Neri: “Di Francesco era sempre attento ai particolari. Non me ne vogliano a Madrid ma tiferò Roma”

NERI INTERVISTA MATCH PROGRAM – Ha girato mezzo mondo per ragioni lavorative. Partendo dalla provincia italiana, arrivando alla Juventus e finendo alla nazionale inglese. Oggi è nello staff di Marcello Lippi nella rappresentativa cinese, vive nel continente asiatico. Di mestiere fa il preparatore atletico ed è uno dei migliori esponenti della scuola italiana: “Con Pincolini, Febbrari, Carminati aprimmo una nuova strada in questa professione”. È stato anche il preparatore atletico del Real Madrid nella stagione 2006-2007, ma soprattutto è nella storia romanista per essere diventato campione d’Italia nel 2001 con la Roma di Capello. Sempre da preparatore atletico. Lui è Massimo Neri, intervistato da Tiziano Riccardi per il Match Program. In questi giorni si trova nella Capitale, “ma vedrò la partita di Champions da casa, con mia moglie. Preferisco non andare allo stadio”.

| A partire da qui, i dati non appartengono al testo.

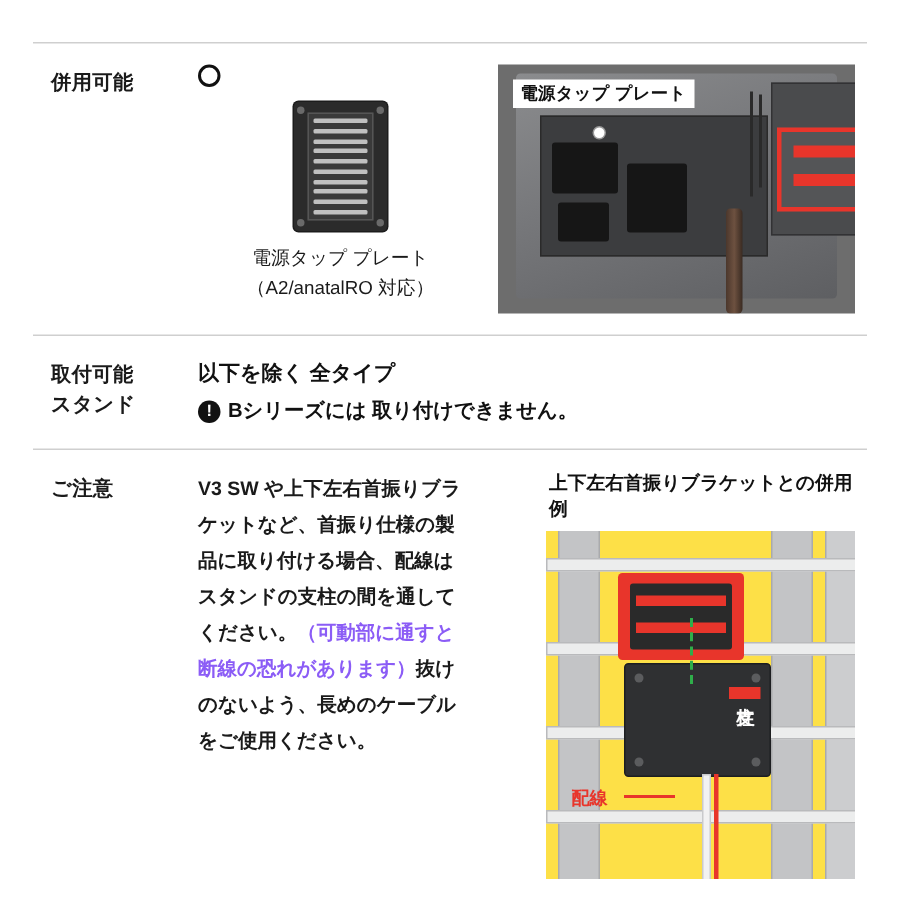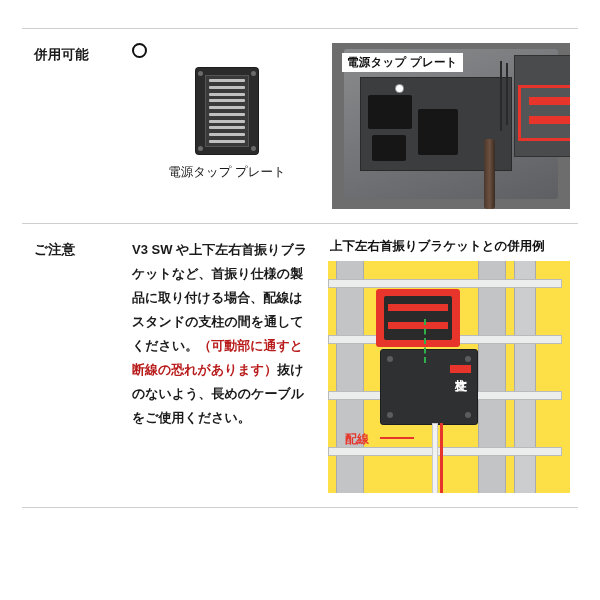"（A2/anatalRO 対応）" div { html: none -> <div>（A2/anatalRO 対応）</div> }
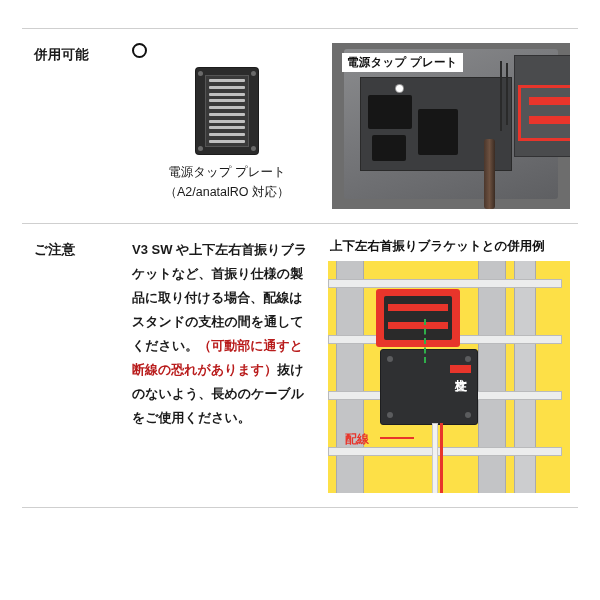"取付可能" div.row { html: none -> <div> <div> <div>取付可能</div> <div>スタンド</div> </div> <div> <div>以下を除く 全タイプ</div> <div> <span>!</span> <span>Bシリーズには 取り付けできません。</span> </div> </div> </div> }
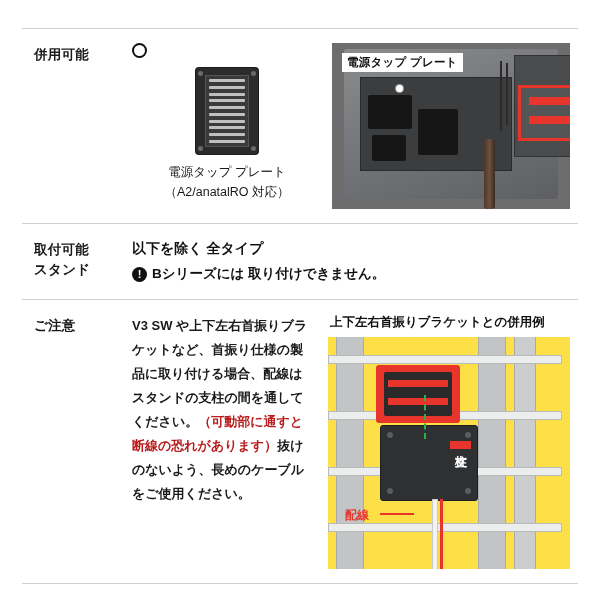"上下左右首振りブラケットとの併用例" .r3-right { margin-left: none -> 36px }
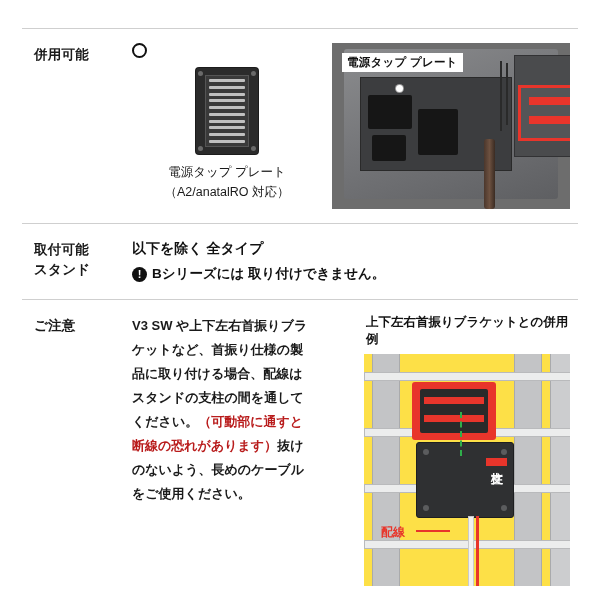"（可動部に通すと断線の恐れがあります）" .r3-left .dim { color: #b91c1c -> #8b5cf6 }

Se dovesse scegliere un risultato per la partita di martedì?
“Non me ne vogliano gli amici di Madrid, ma preferirei senza dubbio una vittoria della Roma. Sono romanista da sempre, il mio primo titolo l’ho conquistato in giallorosso, lo scudetto fantastico del 2001. Non c’è match…”.
Che ha rappresentato per lei il periodo in giallorosso?
“La prima chiamata importante nella carriera e il primo titolo conquistato. Inizialmente con Mazzone negli Anni 90 e successivamente con Capello. Nel 2001 la squadra era fortissima, con un Francesco Totti a 25 anni nel pieno della maturità calcistica. Aveva mezzi fisici e tecnici impressionanti”.
A proposito di Capello: in diverse uscite pubbliche, l’ex tecnico della Roma, ha raccontato che quando arrivò a Trigoria non trovò una grande organizzazione. È vero?
“Credo che Fabio abbia portato nella Roma regole e disciplina come mai in passato. Doveva funzionare tutto: dal giardiniere allo staff tecnico. Ha cambiato il modo di pensare e, guarda caso, la squadra è rimasta ai vertici del calcio italiano anche dopo il suo addio”.
Lei nella Roma del 2001 lavorò anche con Eusebio Di Francesco, allora calciatore. Si sarebbe mai aspettato che potesse diventare allenatore?
“Non ho particolari ricordi in questo senso, ma Eusebio mi colpiva per un aspetto. Era sempre attento ai particolari, si interessava dei metodi di lavoro a tutti i livelli. Era un ragazzo a modo, curioso, peccato che per un infortunio rimediato a inizio anno non riuscì a incidere tanto sul tricolore finale. Ma riuscì a ritagliarsi uno spazio nelle ultime giornate. Meritava anche lui quello scudetto”.
Poi Capello nel 2004 andò alla Juventus e si portò anche lei nello staff come preparatore atletico. Che effetto le fa ripensare a quei giorni?
“Fu un passaggio clamoroso e inaspettato, soprattutto tra i tifosi che restarono spiazzati. Seppi del trasferimento tardi, quando tutto era già compiuto. Lasciare la Roma poteva rappresentare un trauma, soprattutto per andare alla Juventus, ma l’alternativa era restare a casa e cambiare lavoro. Noi siamo professionisti, quando si ha una possibilità bisogna coglierla e fare del proprio meglio. Certo, non sono diventato un tifoso bianconero”.